:: WHAT TO WORK ON ::
In the records below, the line with "5 give a table name" opens the range and the line with "- Discard contaminated" closes it; print that range exactly and nothing else.

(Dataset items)
◆ ◆ ◆ ◆
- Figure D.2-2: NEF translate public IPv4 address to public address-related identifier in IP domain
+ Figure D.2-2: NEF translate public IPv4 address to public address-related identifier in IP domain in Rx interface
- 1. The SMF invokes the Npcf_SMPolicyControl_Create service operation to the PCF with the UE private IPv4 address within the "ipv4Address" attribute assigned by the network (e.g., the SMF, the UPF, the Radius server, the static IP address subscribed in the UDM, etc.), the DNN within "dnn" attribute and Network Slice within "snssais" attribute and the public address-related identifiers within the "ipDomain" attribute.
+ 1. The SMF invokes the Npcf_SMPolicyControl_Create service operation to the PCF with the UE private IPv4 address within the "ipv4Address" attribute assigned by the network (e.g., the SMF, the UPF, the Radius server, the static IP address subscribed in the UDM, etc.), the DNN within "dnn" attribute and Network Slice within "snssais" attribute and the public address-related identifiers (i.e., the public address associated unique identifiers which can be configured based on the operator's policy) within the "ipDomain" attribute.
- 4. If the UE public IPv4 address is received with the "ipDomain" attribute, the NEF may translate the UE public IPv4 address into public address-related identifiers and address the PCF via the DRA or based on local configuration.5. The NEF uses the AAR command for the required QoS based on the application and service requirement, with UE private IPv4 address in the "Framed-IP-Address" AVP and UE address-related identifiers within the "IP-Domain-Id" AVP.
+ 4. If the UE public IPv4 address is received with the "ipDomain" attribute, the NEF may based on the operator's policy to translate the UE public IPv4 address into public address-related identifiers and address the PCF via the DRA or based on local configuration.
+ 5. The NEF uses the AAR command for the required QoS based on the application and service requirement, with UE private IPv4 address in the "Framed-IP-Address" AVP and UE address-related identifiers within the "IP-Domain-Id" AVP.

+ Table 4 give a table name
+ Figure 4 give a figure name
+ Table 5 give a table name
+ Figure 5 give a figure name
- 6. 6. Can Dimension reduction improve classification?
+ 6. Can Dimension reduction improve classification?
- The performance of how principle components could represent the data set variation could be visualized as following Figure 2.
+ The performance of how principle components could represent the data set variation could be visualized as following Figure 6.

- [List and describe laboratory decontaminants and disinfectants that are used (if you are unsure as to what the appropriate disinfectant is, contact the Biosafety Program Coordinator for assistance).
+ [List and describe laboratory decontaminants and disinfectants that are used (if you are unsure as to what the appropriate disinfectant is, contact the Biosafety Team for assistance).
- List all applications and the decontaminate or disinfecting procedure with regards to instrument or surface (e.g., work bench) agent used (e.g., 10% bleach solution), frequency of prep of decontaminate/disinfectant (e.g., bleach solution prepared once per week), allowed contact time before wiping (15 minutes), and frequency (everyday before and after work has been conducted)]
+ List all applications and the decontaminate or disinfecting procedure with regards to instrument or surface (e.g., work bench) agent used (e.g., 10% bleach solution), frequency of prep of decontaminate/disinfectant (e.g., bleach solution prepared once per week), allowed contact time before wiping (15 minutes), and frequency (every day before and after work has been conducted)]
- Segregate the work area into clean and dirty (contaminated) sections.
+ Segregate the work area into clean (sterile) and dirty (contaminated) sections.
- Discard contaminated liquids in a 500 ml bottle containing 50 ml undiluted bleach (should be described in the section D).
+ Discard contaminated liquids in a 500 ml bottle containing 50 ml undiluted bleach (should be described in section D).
◆ ◆ ◆ ◆
:: TASK ANSWER ::
+ Table 5 give a table name
+ Figure 5 give a figure name
- 6. 6. Can Dimension reduction improve classification?
+ 6. Can Dimension reduction improve classification?
- The performance of how principle components could represent the data set variation could be visualized as following Figure 2.
+ The performance of how principle components could represent the data set variation could be visualized as following Figure 6.

- [List and describe laboratory decontaminants and disinfectants that are used (if you are unsure as to what the appropriate disinfectant is, contact the Biosafety Program Coordinator for assistance).
+ [List and describe laboratory decontaminants and disinfectants that are used (if you are unsure as to what the appropriate disinfectant is, contact the Biosafety Team for assistance).
- List all applications and the decontaminate or disinfecting procedure with regards to instrument or surface (e.g., work bench) agent used (e.g., 10% bleach solution), frequency of prep of decontaminate/disinfectant (e.g., bleach solution prepared once per week), allowed contact time before wiping (15 minutes), and frequency (everyday before and after work has been conducted)]
+ List all applications and the decontaminate or disinfecting procedure with regards to instrument or surface (e.g., work bench) agent used (e.g., 10% bleach solution), frequency of prep of decontaminate/disinfectant (e.g., bleach solution prepared once per week), allowed contact time before wiping (15 minutes), and frequency (every day before and after work has been conducted)]
- Segregate the work area into clean and dirty (contaminated) sections.
+ Segregate the work area into clean (sterile) and dirty (contaminated) sections.
- Discard contaminated liquids in a 500 ml bottle containing 50 ml undiluted bleach (should be described in the section D).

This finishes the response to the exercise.